母女二人的果酒很快就见了底,徐娇当然要求再来,并且要求“老爷子”也一块儿陪着喝。
这当儿的“老爷子”正强打精神不要也像驴一样被那65度的纯粮食酒闷到,于是企图用喝剩的白酒蒙混过关。
可能是被这位托大的“老爷”惹的有些恼了,这厢的安丽娟不依不饶,并且用刚学到的东北酒嗑来挤兑“老爷,”声称要“白的当啤的喝,啤的当水来喝。”
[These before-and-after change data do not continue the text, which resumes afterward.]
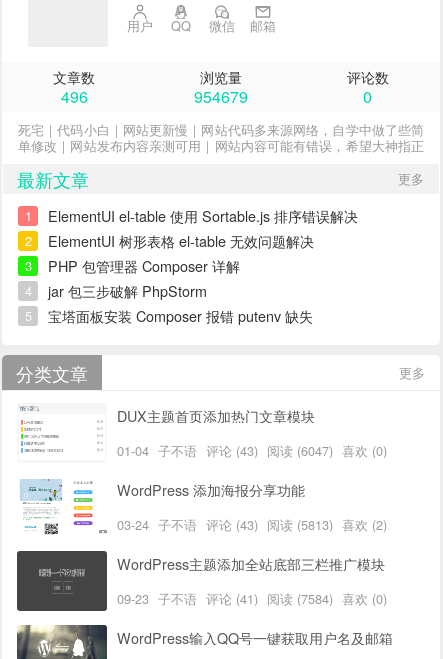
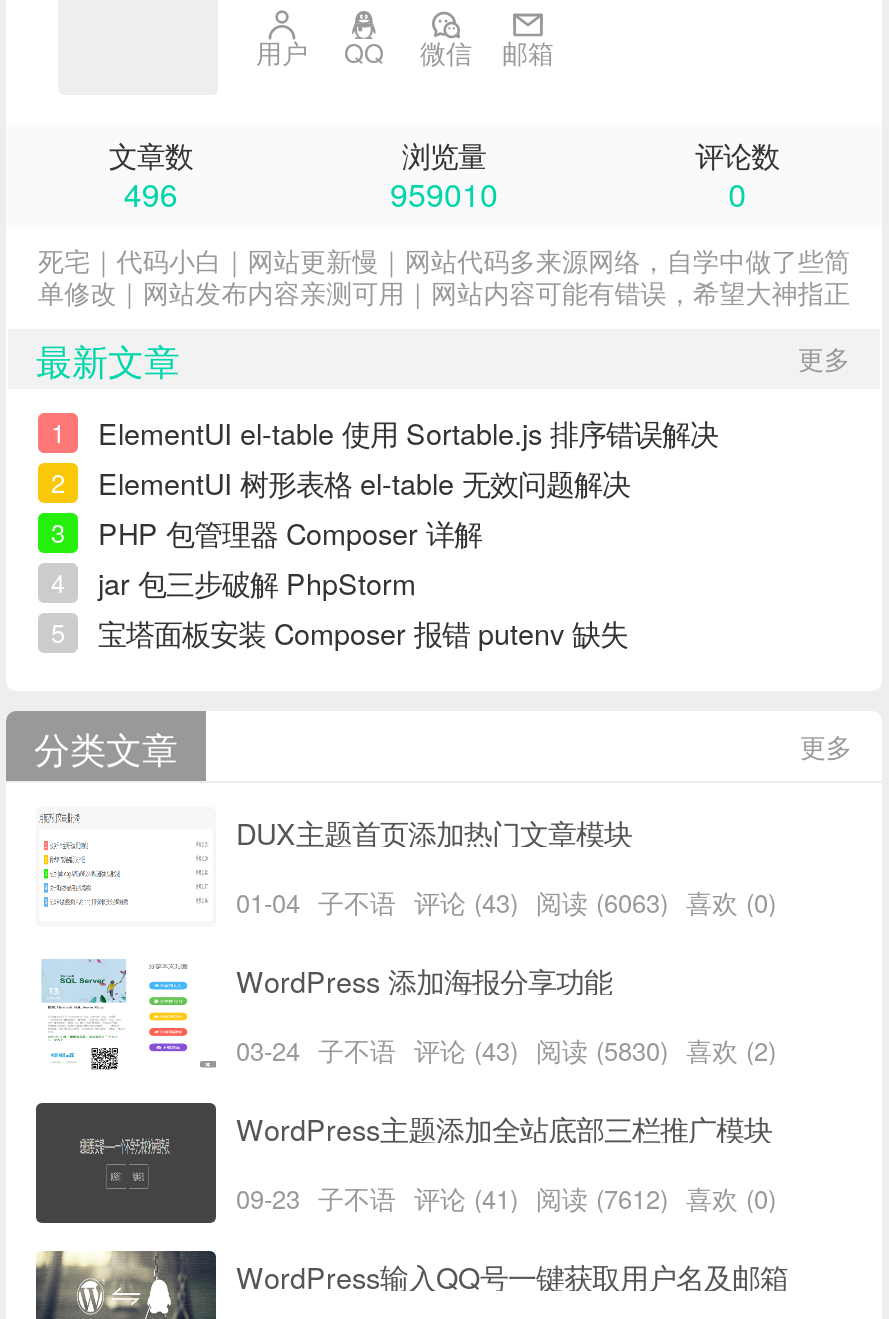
- 954679
+ 959010

- 01-04 子不语 评论 (43) 阅读 (6047) 喜欢 (0)
+ 01-04 子不语 评论 (43) 阅读 (6063) 喜欢 (0)

- 03-24 子不语 评论 (43) 阅读 (5813) 喜欢 (2)
+ 03-24 子不语 评论 (43) 阅读 (5830) 喜欢 (2)

- 09-23 子不语 评论 (41) 阅读 (7584) 喜欢 (0)
+ 09-23 子不语 评论 (41) 阅读 (7612) 喜欢 (0)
此时窗外一派银白世界,室内温暖如春,美人美酒佳肴,且遗世独立,真的是不醉都难。
又喝了两廵,好像是刚刚想起来,徐娇大着舌头问,老弟,你们这(zhei)旮沓是不是管谁(shei)都叫老妹儿,大妹子的?
是呀,俺们这儿人实诚呗。
没感到危机正在迫近,舌头也有些大的许思恒用一嘴大碴子味回道。
那到底是老妹儿大呀,还是大妹子老呀?
酒精作用下的安丽娟不同以往,话多,脑子也转得快,扭头盯着男人紧接着问道。
难道是鱼和熊掌的问题,男人被噎了一下,嘿嘿笑了两声解围:这不都是这(zhei)老板他……主要是你两在一块儿,真的是形同姊妹。
两人闻言,都低头吃菜,不再说话,好像是各怀心事。
偏偏男人总是容易犯贱,滋溜一口酒,又轻声哼起了“你究竟有几个好妹妹。”
不出意外,男人的两条大腿又被狠狠地掐了一下,意外的是,那二人反应敏捷果断,并且好像都不顾虑被对方看到。
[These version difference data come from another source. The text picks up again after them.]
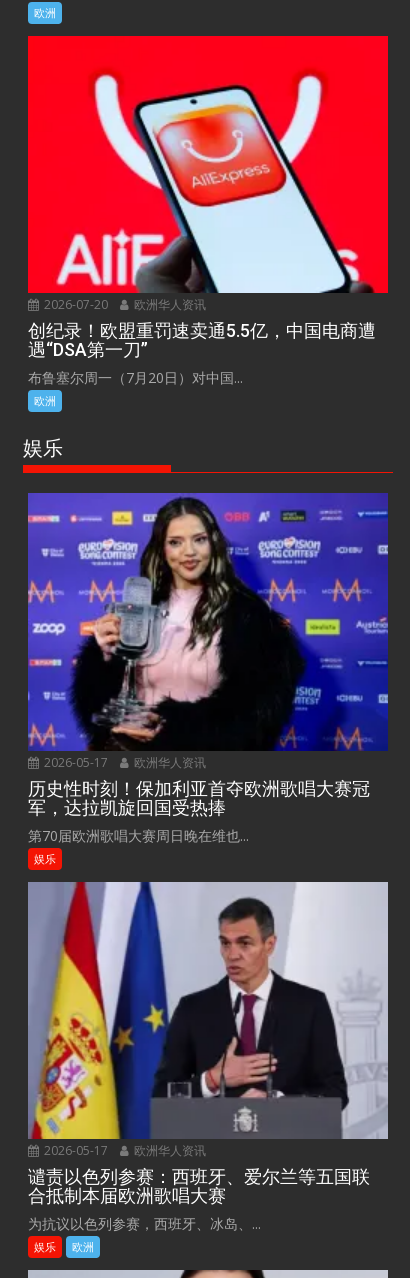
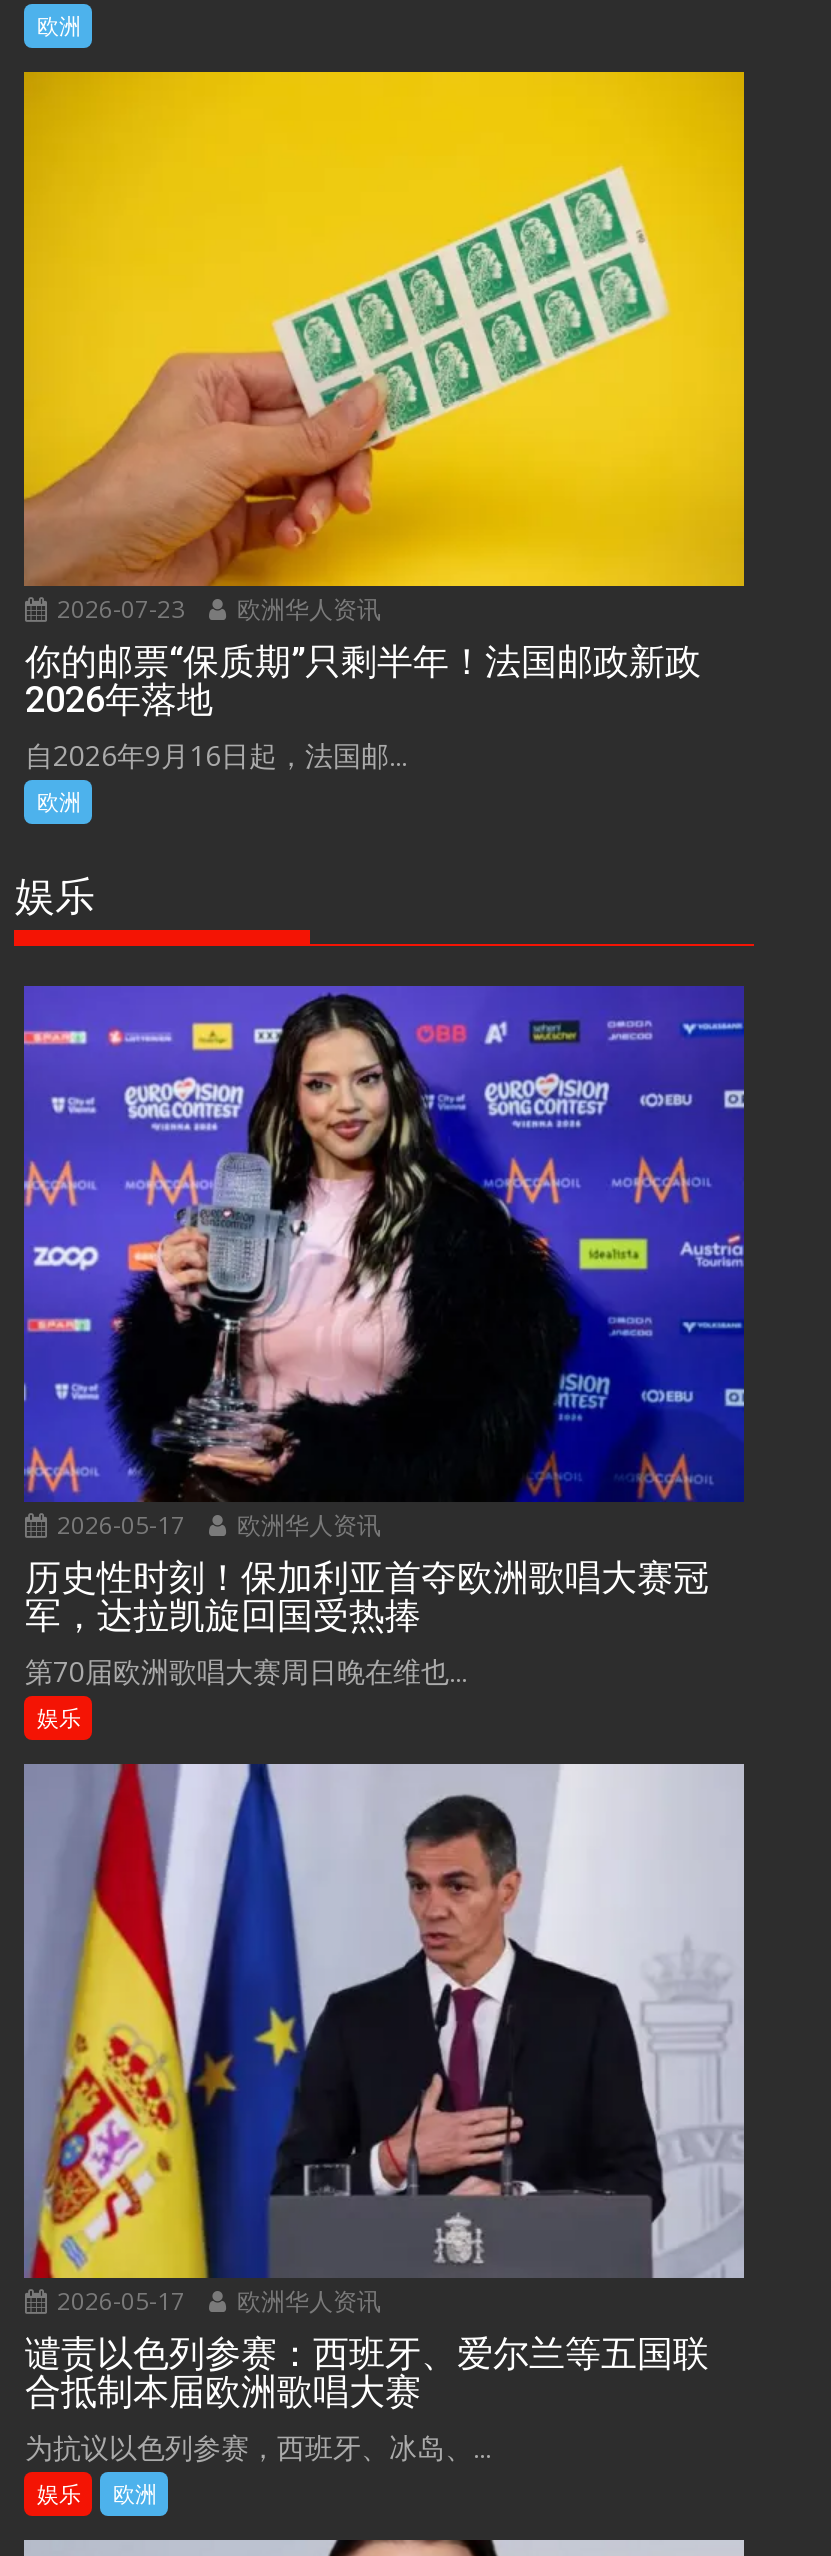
- [image]
- 2026-07-20 欧洲华人资讯
+ [image]
+ 2026-07-23 欧洲华人资讯

- 创纪录！欧盟重罚速卖通5.5亿，中国电商遭
- 遇“DSA第一刀”
- 布鲁塞尔周一（7月20日）对中国...
+ 你的邮票“保质期”只剩半年！法国邮政新政
+ 2026年落地
+ 自2026年9月16日起，法国邮...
这时夜空中有烟花开始燃放,这一场好似要喝到天荒地老的酒局终于在烟花燃爆声中结束。
三人来到外面,徐娇紧抱着妈妈的胳膊,许思恒紧搂着徐娇,三个人就这样连在一起,仰头望着夜空中一个接一个盛开的绚烂烟花。
烟花是当地的几家农家乐各自自主燃放的,为的是给寒冷的冬夜增加一点色彩。
升到半空中的烟花属于每一双观赏到它的眼睛,所以各家并没有攀比之心,做的都很节制,不会把静谧的县城冬夜弄的乌烟瘴气。
又回到了他们住宿的房间。
炕梢有一个典型的东北农村风格的柜子,被褥都摞在上面。
铺好了被褥,草草洗漱后,都已有7,8分酒意的三个人倒头便睡。
火越烧越旺,刚开始许思恒觉得很缓和,很舒服,可是由于距离太近,渐渐地就觉得烤得好烫,他试图要挪远一点,可是脚沉的挪不动,于是只好像烙饼一样,把身体翻着面烤火。
这时他看到妻子徐娇也在旁边烤火,也是离得好近,看起来也是好烫,好像在对他说,都要烤干了,这回真成“老妹儿”了。
许思恒猛地醒来,竟是在做梦,然而烫人的感觉仍在。